What do you think hurt me the most? The scarves? The hot, swollen, unlubricated flesh that violated me like I was just a fold of meat to jack off into? The wrenched shoulders and torn ACL from being trussed and tied up like something in a bad porno? The broken cheekbone from being raped from behind so hard my face smashed into the coffee table leg more times than the ER doctor could document?
 
Or knowing that my boyfriend—my best friend—just sat there on the couch and watched?
 
I don’t really have it in me to pick which was worse.

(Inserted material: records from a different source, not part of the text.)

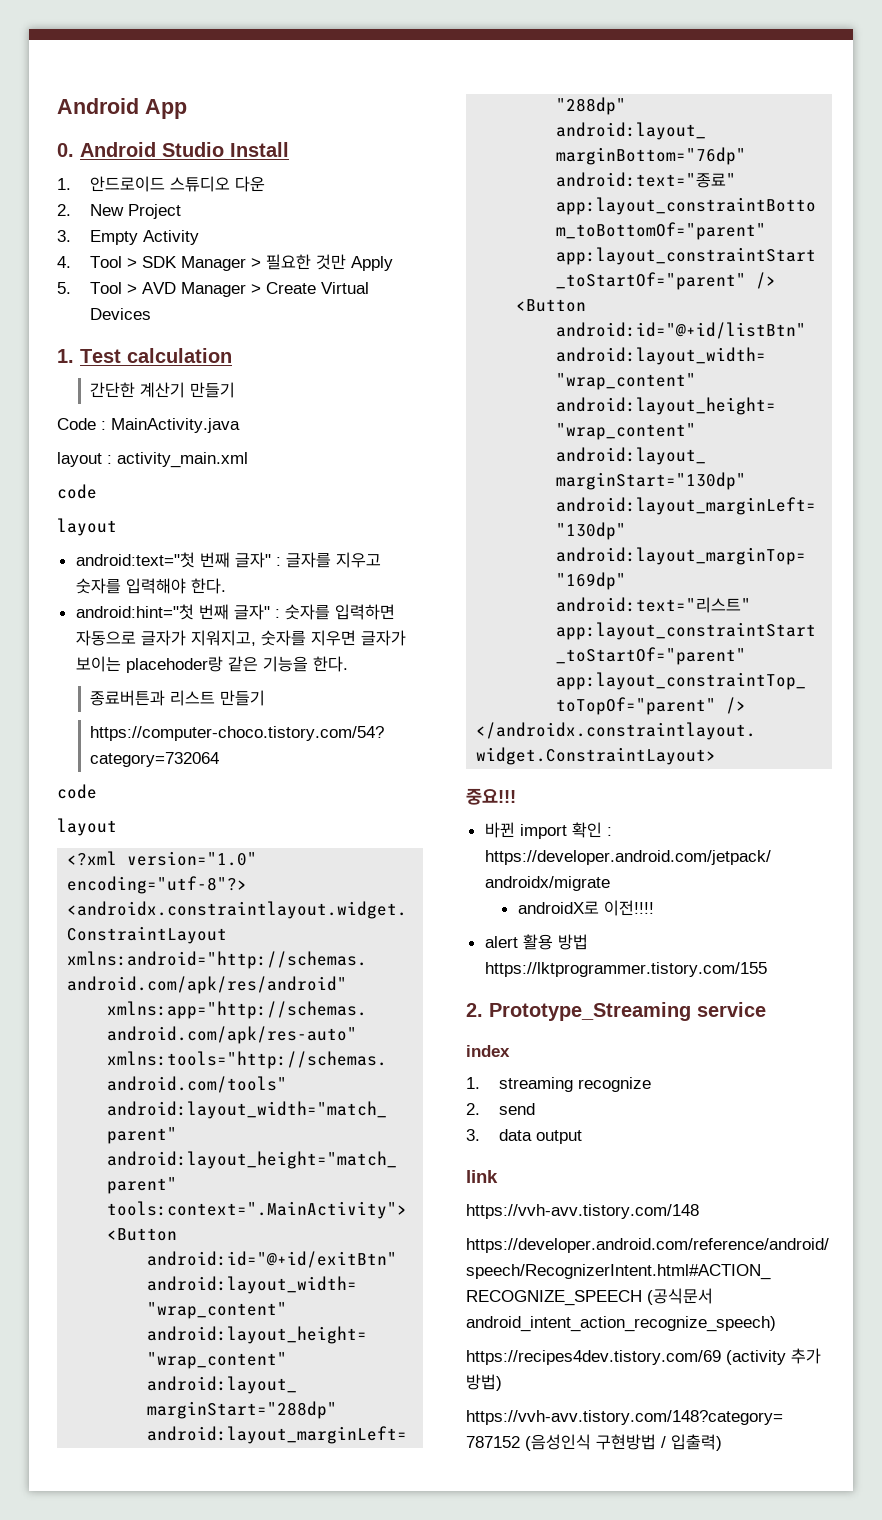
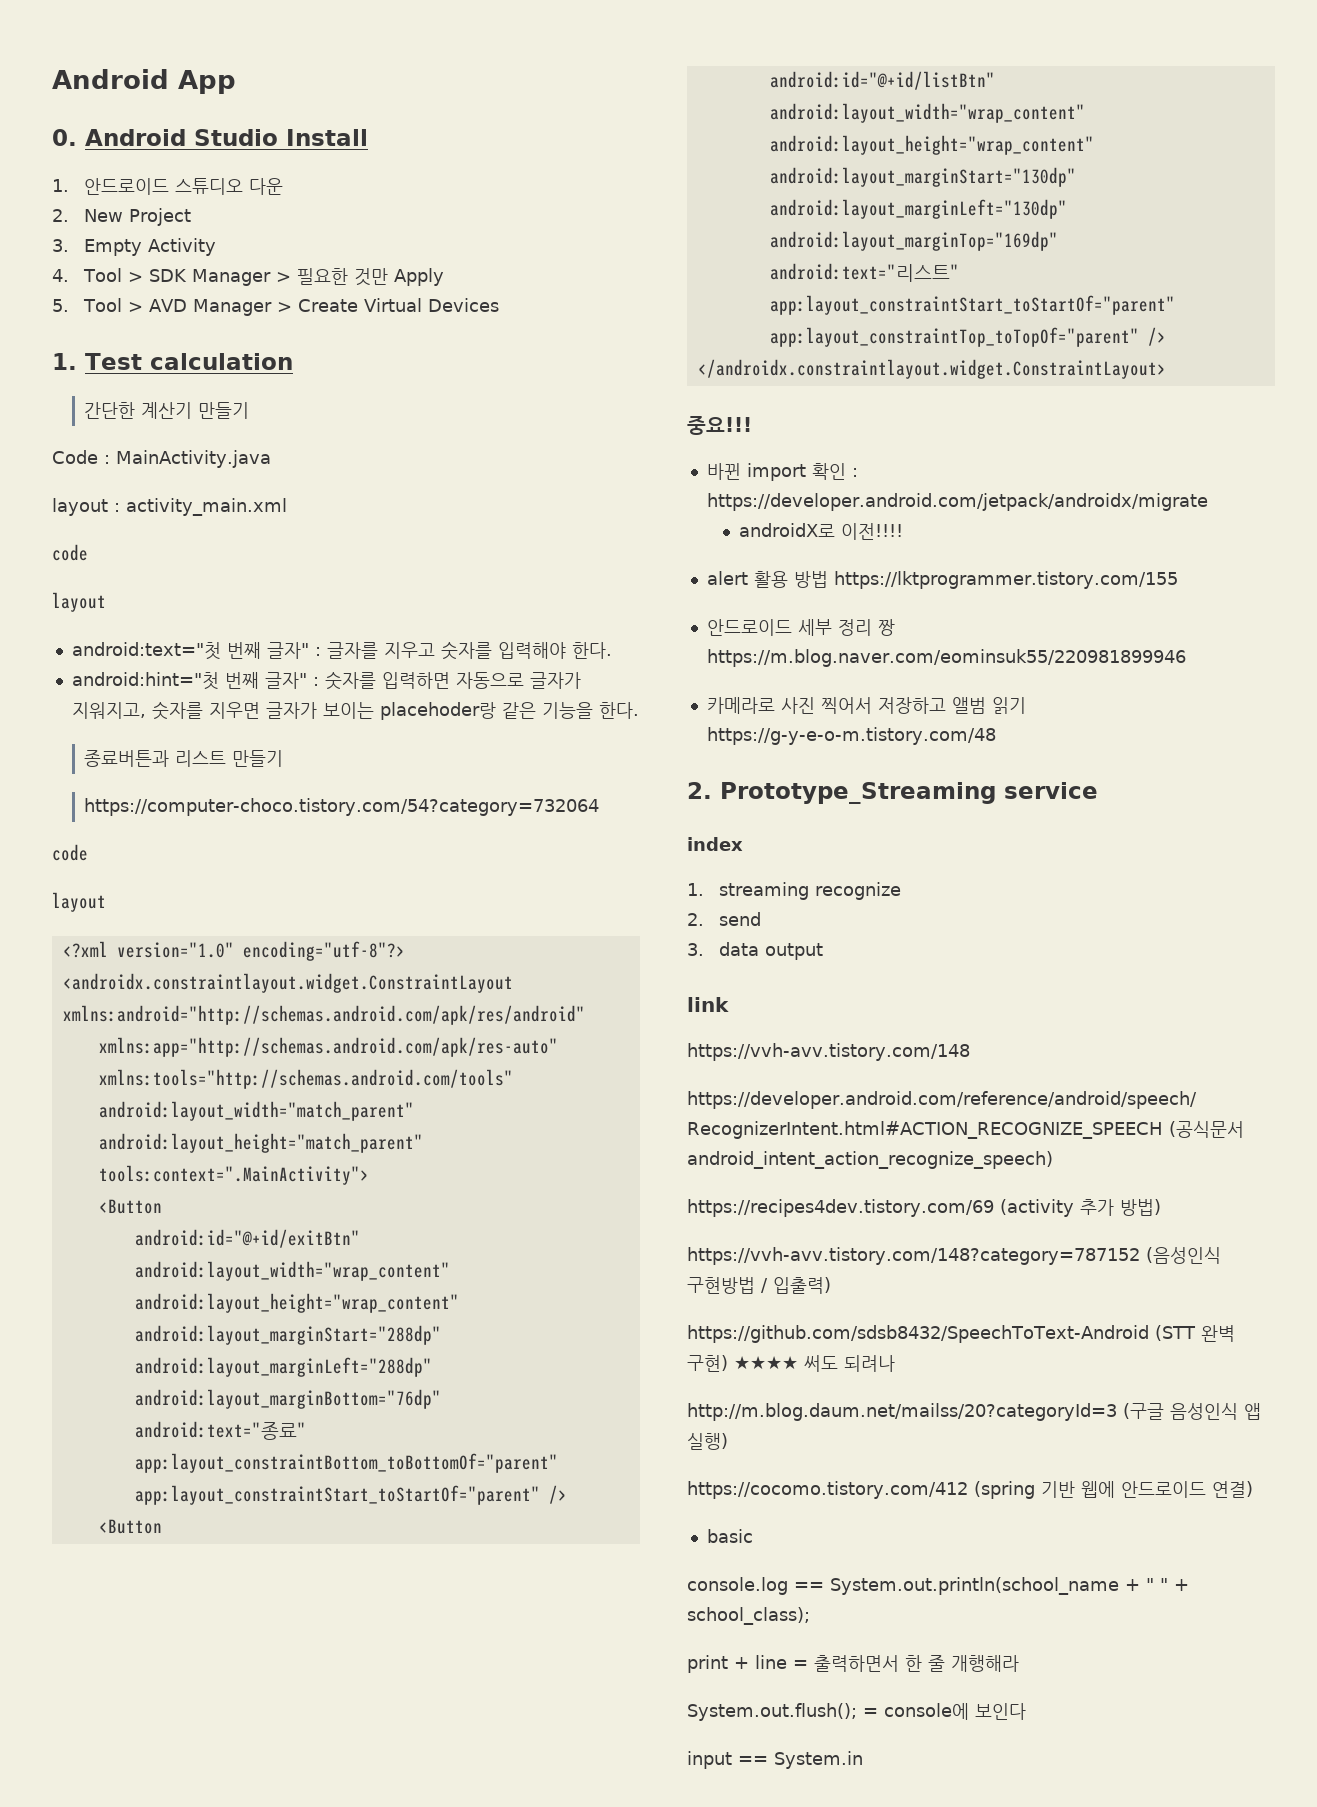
+ 안드로이드 세부 정리 짱 https://m.blog.naver.com/eominsuk55/220981899946
+ 카메라로 사진 찍어서 저장하고 앨범 읽기 https://g-y-e-o-m.tistory.com/48
+ https://github.com/sdsb8432/SpeechToText-Android (STT 완벽 구현) ★★★★ 써도 되려나
+ http://m.blog.daum.net/mailss/20?categoryId=3 (구글 음성인식 앱 실행)
+ https://cocomo.tistory.com/412 (spring 기반 웹에 안드로이드 연결)
+ basic
+ console.log == System.out.println(school_name + " " + school_class);
+ print + line = 출력하면서 한 줄 개행해라
+ System.out.flush(); = console에 보인다
+ input == System.in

They’re all the worst.
 
How do I know any of this?
 
The video, of course. You’ve seen it. I know you have.
 
Everyone has seen it.
 
Hell, people in Inuit villages in East Greenland have seen it. I know this because of the emails. The Tweets. The Facebook posts. The Snapchat and Instagram and even Pinterest pins that mock me tirelessly although I don’t have those accounts.
 
Even now, four years later. It persists.
 
Pain never dies.
 
Neither does online shaming.
 
Then there are the dick pics. Oh, God, the endless dick pics. When you’re a senator’s daughter and you get drugged and gang raped on live, streaming television and the taped video is later broadcast on every legitimate media web page and pirate torrent site on the planet, you tend to draw out the crazies.
 
The ones who think sending you a picture of their naked, erect little sausage is like bringing candy and flowers on a date. Like that picture will make you sleep with them. Become their girlfriend.
 
Become their property.
 
It seems half the world thinks I “deserved” it. That I got too drunk and passed out and got “what was coming.” Um...what was coming was the three men who drugged me. Set up a camera. Created an online channel.
 
And told the world to watch.
 
How many people get to watch a live deflowering?
 
And how many people get to later watch themselves being, as one of the guys referred to it, “devirginized.”
 
That’s right. Not only was I violated by three frat guys I considered friends, but they took my virginity, too.
 
They took so much from me that night, four years ago.
 
Four years is a long time.
 
But time’s up for those men.
 
Time is finally on my side.
 
“Ms. Bosworth?” The voice that interrupts my thoughts is within feet of my position in front of the wide picture window. I’m gazing out at the manicured gardens that roll out like airbrushed Thomas Kincade paintings.
 
I turn to see the “activities director,” Stacia, looking at me with cold concern. They’re all cold here, smooth and efficient but really unemotional. “Activities director” is what this mental hospital calls a therapist. I’ve spent four years living here at the Island Meditation and Serenity Center.
 
Now it’s time to leave the Island, go home, and face real life.
 
“Yes, Stacia?” I ask, pretending to be serene. I smooth a hand across the back of my long, straightened hair. Today is all about keeping up appearances. Nice hair, make up, fashionable clothes, and a pleasant look. My heart feels like a jackhammer and my skin wants to run away. I make myself smile. It perks me up a little.
 
A little.
 
“Your helicopter is here. Senator Bosworth sends his regrets that he cannot be here at the Island for this homecoming,” she replies. “But he will see you when you land in mainland California, back home.”